Russia's Renaissance expands into Middle East and Southeast Asia

By bne IntelliNews June 26, 2007

Jason Corcoran in Moscow -

Russian investment bank Renaissance Capital is opening offices in Dubai, Singapore and Hong Kong to service its fast growing wealth and asset management business, bne has learnt.

Its expansion overseas is underpinned by a conviction that Russian private investors will want to diversify their portfolios and invest more abroad amid uncertainty ahead of next year's presidential election.

Stephen Jennings, chief executive of Renaissance Capital, says the Asian openings stemmed from existing Russian and CIS clients demanding access to key international finance markets.

In an interview with bne, Jennings said that clients within Russia and the CIS want international assets, and international custodian and wealth management services.

"As we go into other geographies, we will sell those same products to local clients in those markets also. It's about giving really tailored wealth management products to high net worth Russians, Ukrainians, Kazakhs and so forth," he said.

Renaissance's fund arm Renaissance Investment Management is Russia's market leader with almost $4.5bn in assets under management. Jennings said more than half of assets were accounted for by high net worth clients.

Domestically, Jennings welcomed the arrival of global wealth management players to Moscow, but suggested their strategy might not be best suited to Russia's ultra rich.

"UBS and Credit Suisse are tailored towards a global business. They would say otherwise, but their product is quite standardised. What we are dealing with in Russia is a completely new class of wealthy people. They are used to exceptionally high levels of service in other areas of their lives. They are not getting that highly tailored and high-end service from someone who is a generic wealth provider," he said.

UBS launched limited onshore private banking services in Russia in January, hot on the heels of Credit Suisse which launched in September last year. Other competitors in the onshore market include market leaders Deutsche Bank, Citigroup and Austria's Raiffeisen. UBS is offering wealth management, asset management, ruble fixed-income and foreign-exchange services alongside their existing Russian operations in equities and investment banking.

Jennings argues Renaissance can provide clients with a higher level of service along with best-of-breed products through white-labelling - the selling of externally managed funds that are branded as its own.

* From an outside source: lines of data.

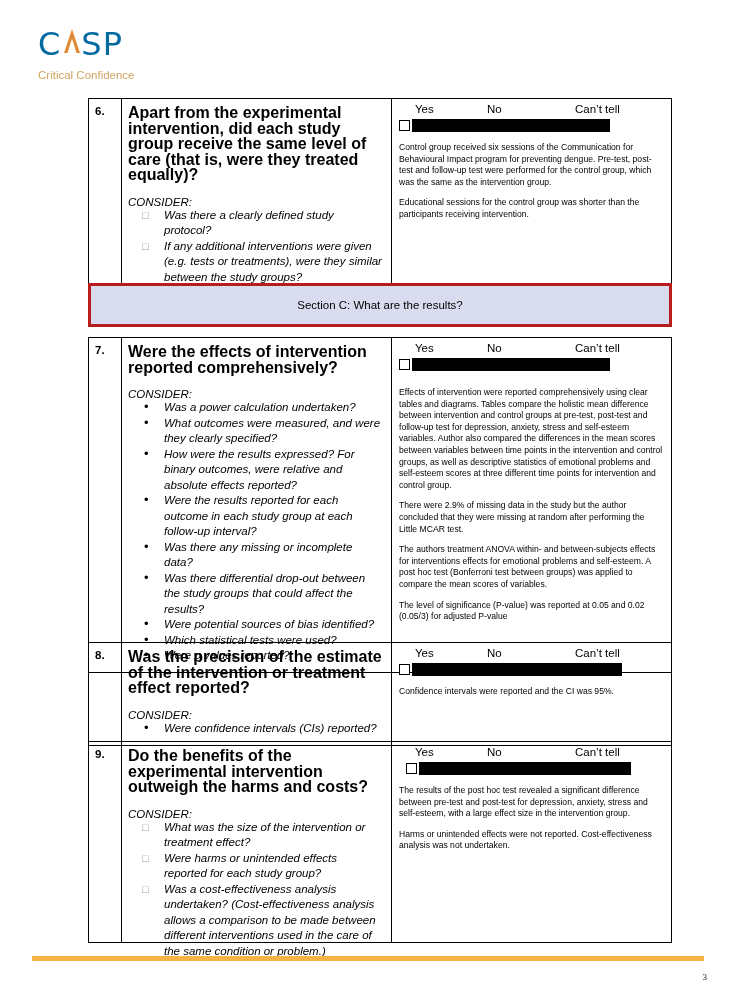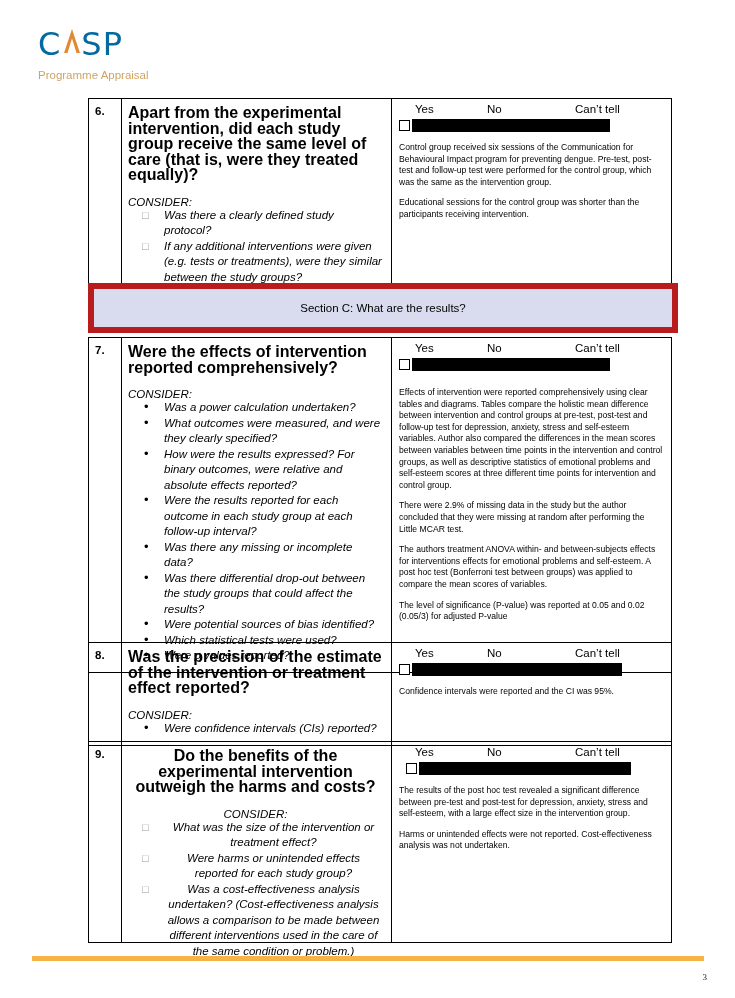"Programme Appraisal" div.logo-tagline-1 { text: Programme Appraisal -> Critical Confidence }
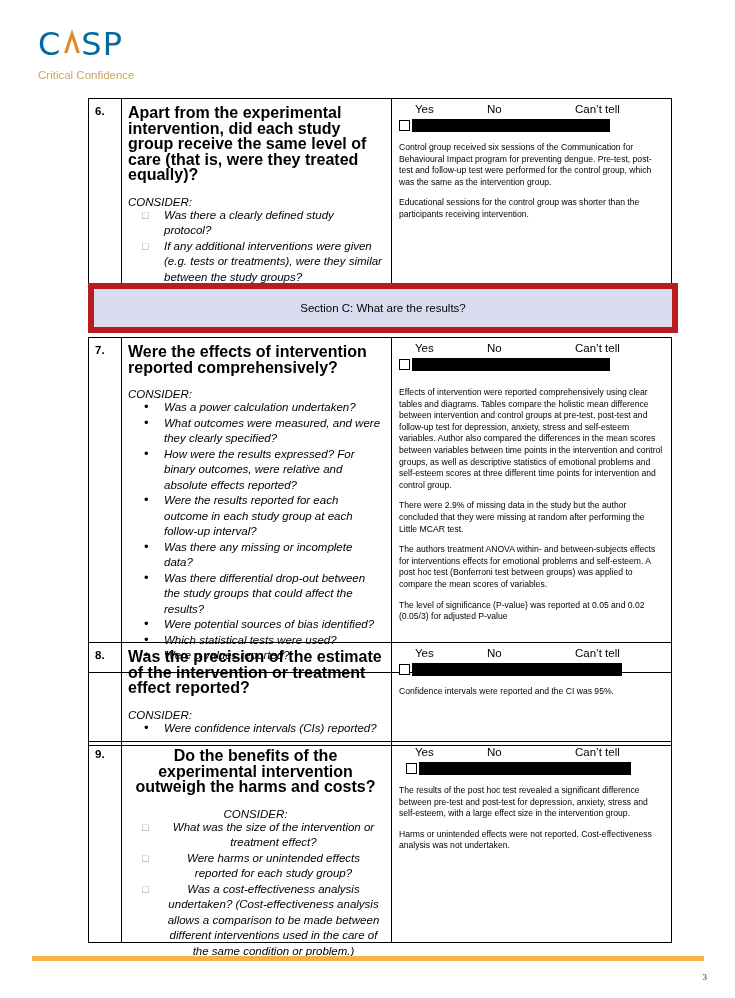"Section C: What are the" .section-banner { border: 6px solid #b91c1c -> 3px solid #b91c1c }
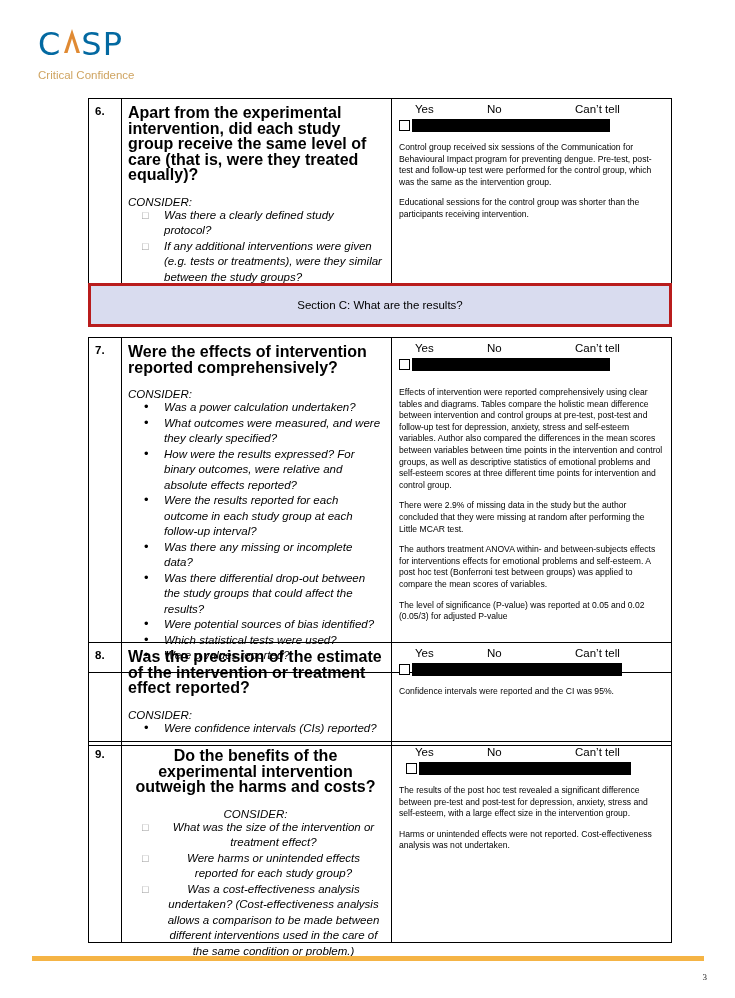"Do the benefits of the" div.qbody { text-align: center -> none }
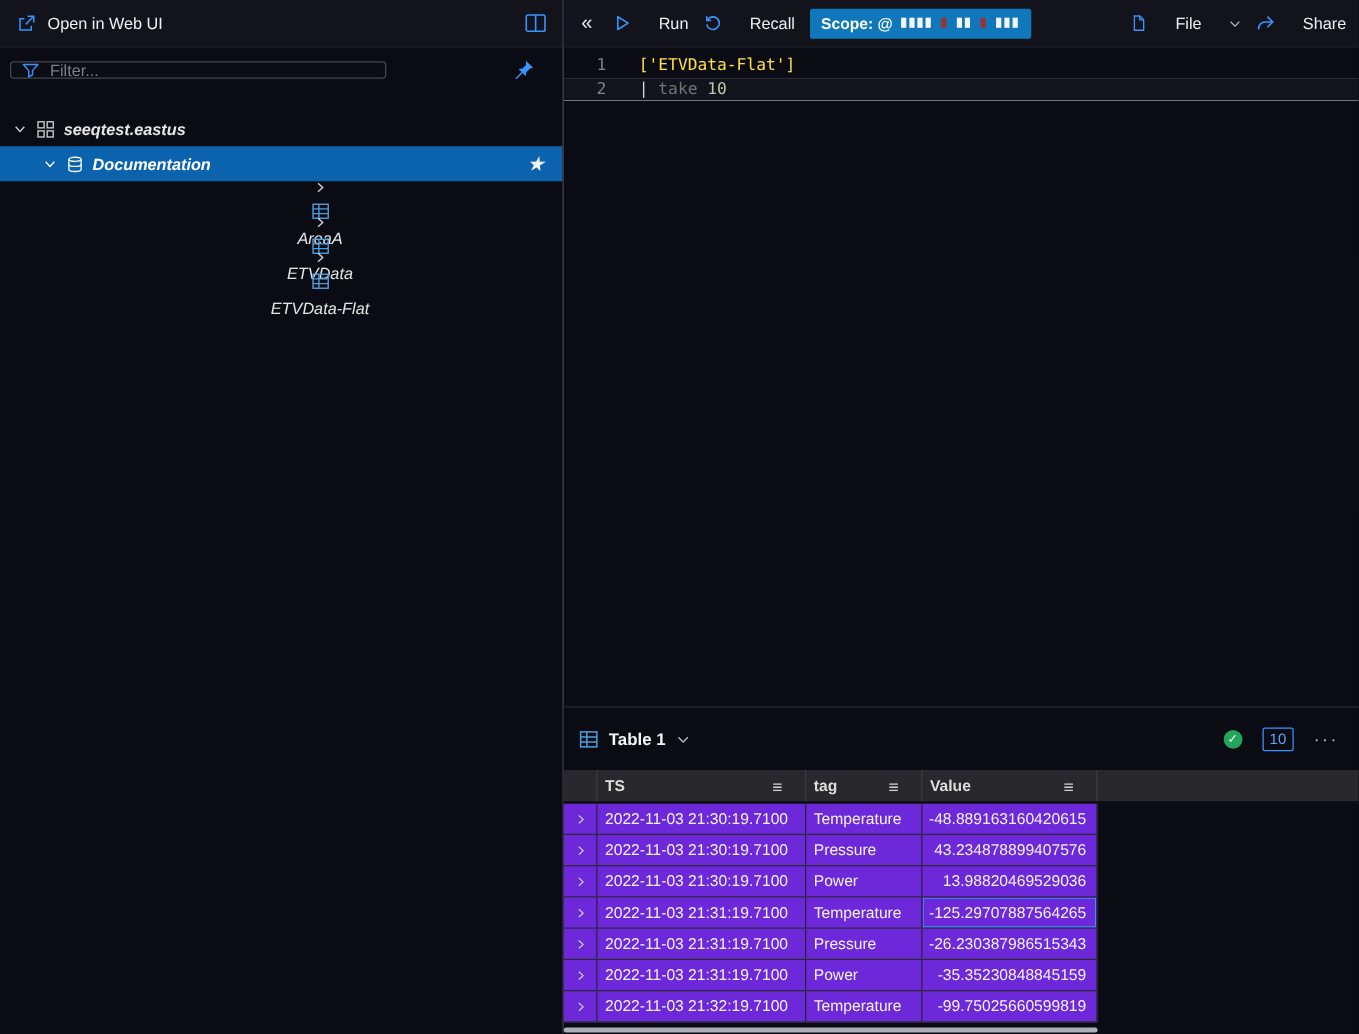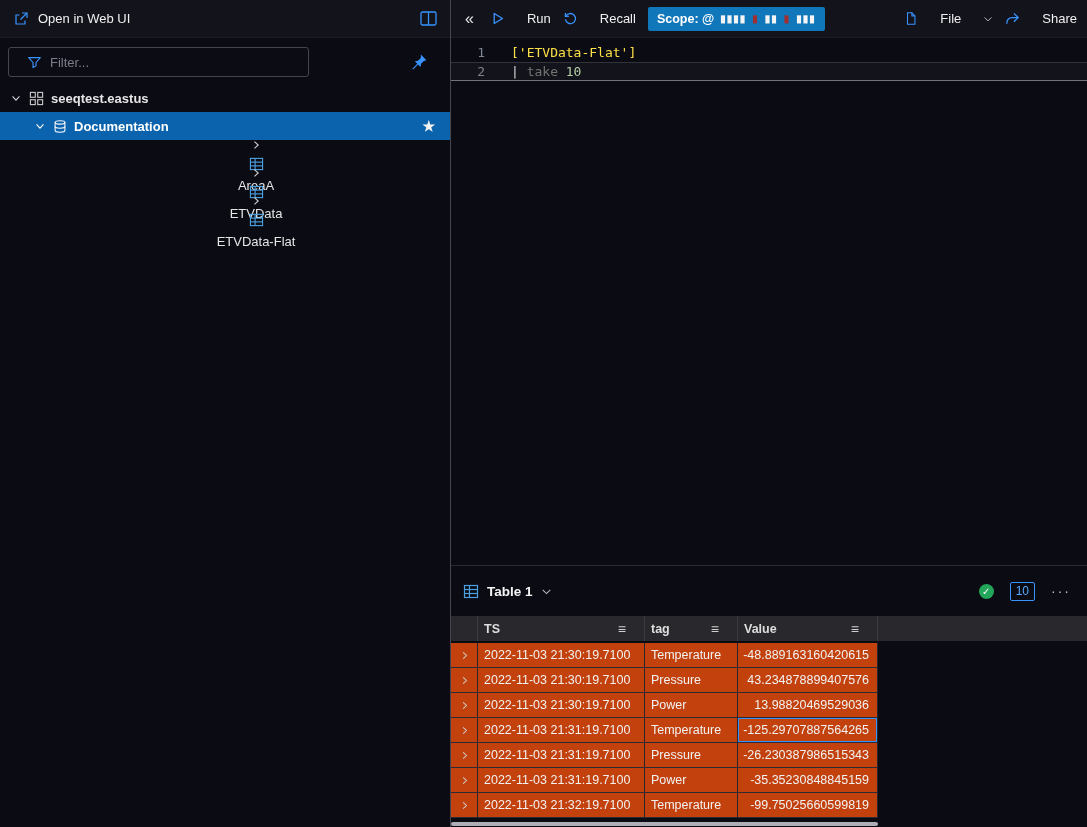"Filter..." .filter-box { height: 30px -> 14px; padding: 0 18px -> 0 8px }
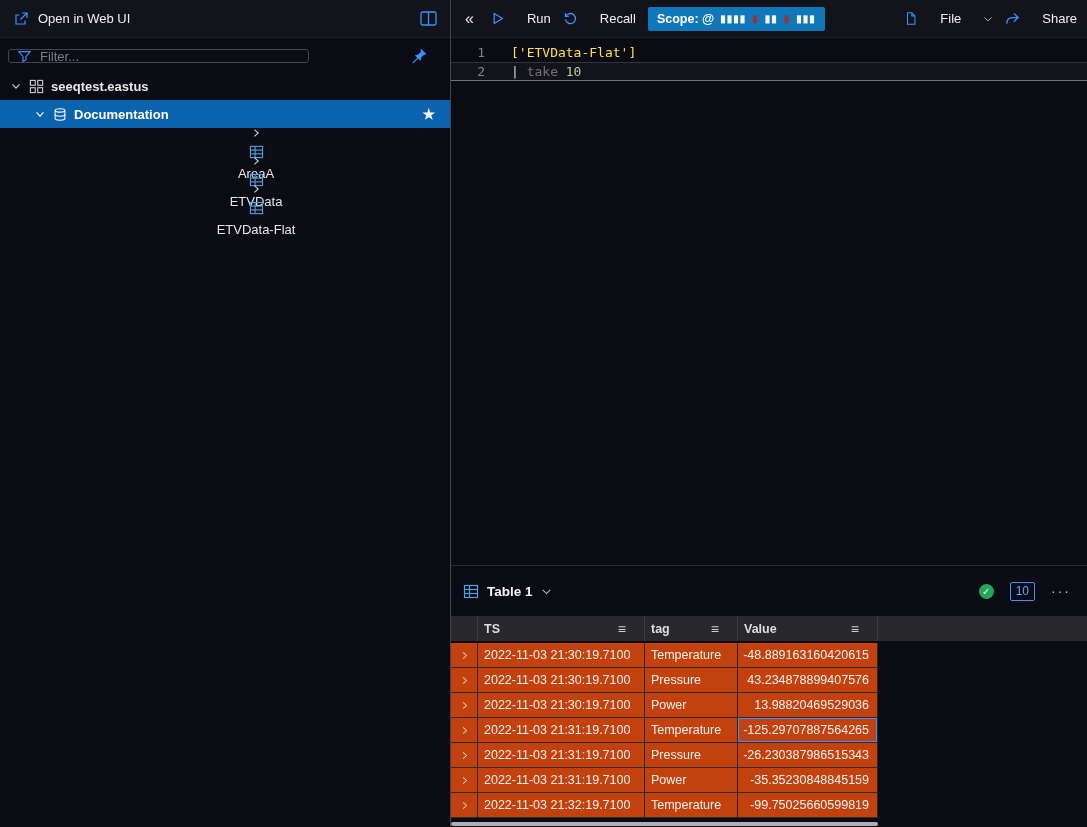"seeqtest.eastus" .tree { font-style: none -> italic; margin-top: 7px -> 24px }
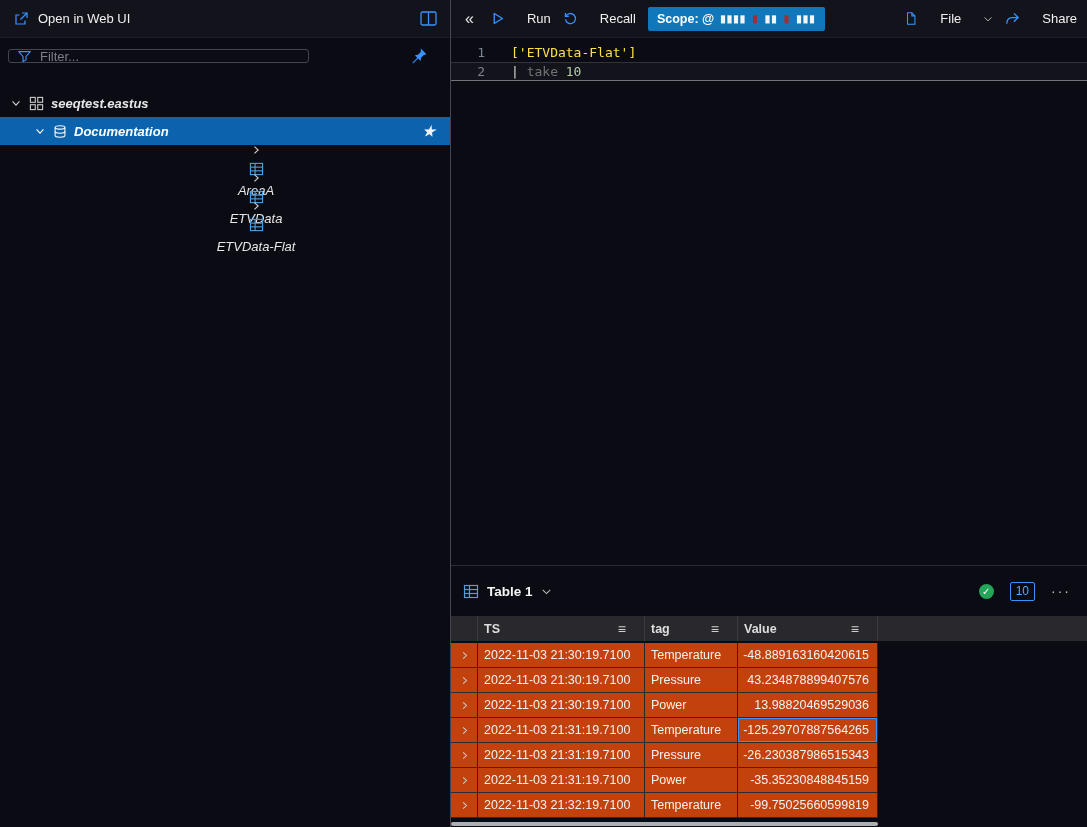"2022-11-03 21:30:19.7100" .g-cell { background: #c2410c -> #6d28d9 }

"It's not an option for us to give people anything but a Rolls-Royce service," he said. "International products are all available through white-labelling and open architecture so there is nothing by way of product that an international bank can provide that we can't. What we can do that is different is the tailoring of products, including domestic products, the location of service and the whole nature of the relationship."

Africa and elsewhere

The bank is targeting the top segment of the market and clients with a minimum investment size of $1m. Actually, the average account size is in excess of this, at over $6m, while the largest single account is just above $100m.

Renaissance recently launched its investment bank in Sub-Saharan Africa. Asset management and wealth management services will follow in time, according to Jennings.

The move to set up operations in Asia and the Middle East follows the recent launch of operations in Geneva, the backyard of the Swiss wealth management giants.

Philippe Magistretti, head of private banking at Swiss bank Union Bancaire Privee, has been hired to run the business. Magistretti joined UBP in 2004 from Lazard Freres, where he was a partner. He was previously head of the French derivatives operation for the US insurance giant American International Group. His new title is chief executive of Renaissance Investment Management Switzerland.

Renaissance has received a Swiss banking license and is looking to increase its headcount in Geneva from six to 15 by December.

Both Jennings and his deputy Neil Harvey insist Renaissance's overseas expansion is not a hedge against Russia.

"We are 110% focused on Russia," said Harvey. "We have a unique model suited to frontier-type capital which we are applying elsewhere."